Collected data
□ □ □ □ □

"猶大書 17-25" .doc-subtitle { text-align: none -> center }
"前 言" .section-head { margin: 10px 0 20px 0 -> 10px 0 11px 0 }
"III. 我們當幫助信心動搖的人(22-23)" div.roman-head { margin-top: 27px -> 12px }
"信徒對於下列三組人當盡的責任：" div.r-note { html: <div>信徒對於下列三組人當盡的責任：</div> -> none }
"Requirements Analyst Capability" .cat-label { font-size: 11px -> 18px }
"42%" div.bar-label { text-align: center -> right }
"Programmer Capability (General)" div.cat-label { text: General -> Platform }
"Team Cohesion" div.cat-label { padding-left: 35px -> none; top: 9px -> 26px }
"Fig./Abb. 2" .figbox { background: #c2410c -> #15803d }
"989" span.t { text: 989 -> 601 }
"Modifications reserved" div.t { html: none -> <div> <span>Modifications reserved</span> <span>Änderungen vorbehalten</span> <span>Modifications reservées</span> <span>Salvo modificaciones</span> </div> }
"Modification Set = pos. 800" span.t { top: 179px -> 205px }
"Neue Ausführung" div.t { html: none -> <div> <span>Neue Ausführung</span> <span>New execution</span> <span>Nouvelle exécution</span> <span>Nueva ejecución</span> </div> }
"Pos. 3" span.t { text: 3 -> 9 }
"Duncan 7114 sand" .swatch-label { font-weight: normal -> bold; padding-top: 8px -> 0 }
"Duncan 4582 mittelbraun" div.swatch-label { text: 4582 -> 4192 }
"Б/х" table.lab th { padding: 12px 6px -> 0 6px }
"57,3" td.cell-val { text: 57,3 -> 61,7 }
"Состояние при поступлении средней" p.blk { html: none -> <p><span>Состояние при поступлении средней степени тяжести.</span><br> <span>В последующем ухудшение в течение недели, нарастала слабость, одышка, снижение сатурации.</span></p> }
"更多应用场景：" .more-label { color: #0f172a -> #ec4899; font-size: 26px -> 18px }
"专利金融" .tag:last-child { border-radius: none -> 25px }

□ □ □ □ □

§ What is needed
Return only the exact lines from the opening of the records through the line that contains "text: 989 ->", both included.

§ Solution to the problem
"猶大書 17-25" .doc-subtitle { text-align: none -> center }
"前 言" .section-head { margin: 10px 0 20px 0 -> 10px 0 11px 0 }
"III. 我們當幫助信心動搖的人(22-23)" div.roman-head { margin-top: 27px -> 12px }
"信徒對於下列三組人當盡的責任：" div.r-note { html: <div>信徒對於下列三組人當盡的責任：</div> -> none }
"Requirements Analyst Capability" .cat-label { font-size: 11px -> 18px }
"42%" div.bar-label { text-align: center -> right }
"Programmer Capability (General)" div.cat-label { text: General -> Platform }
"Team Cohesion" div.cat-label { padding-left: 35px -> none; top: 9px -> 26px }
"Fig./Abb. 2" .figbox { background: #c2410c -> #15803d }
"989" span.t { text: 989 -> 601 }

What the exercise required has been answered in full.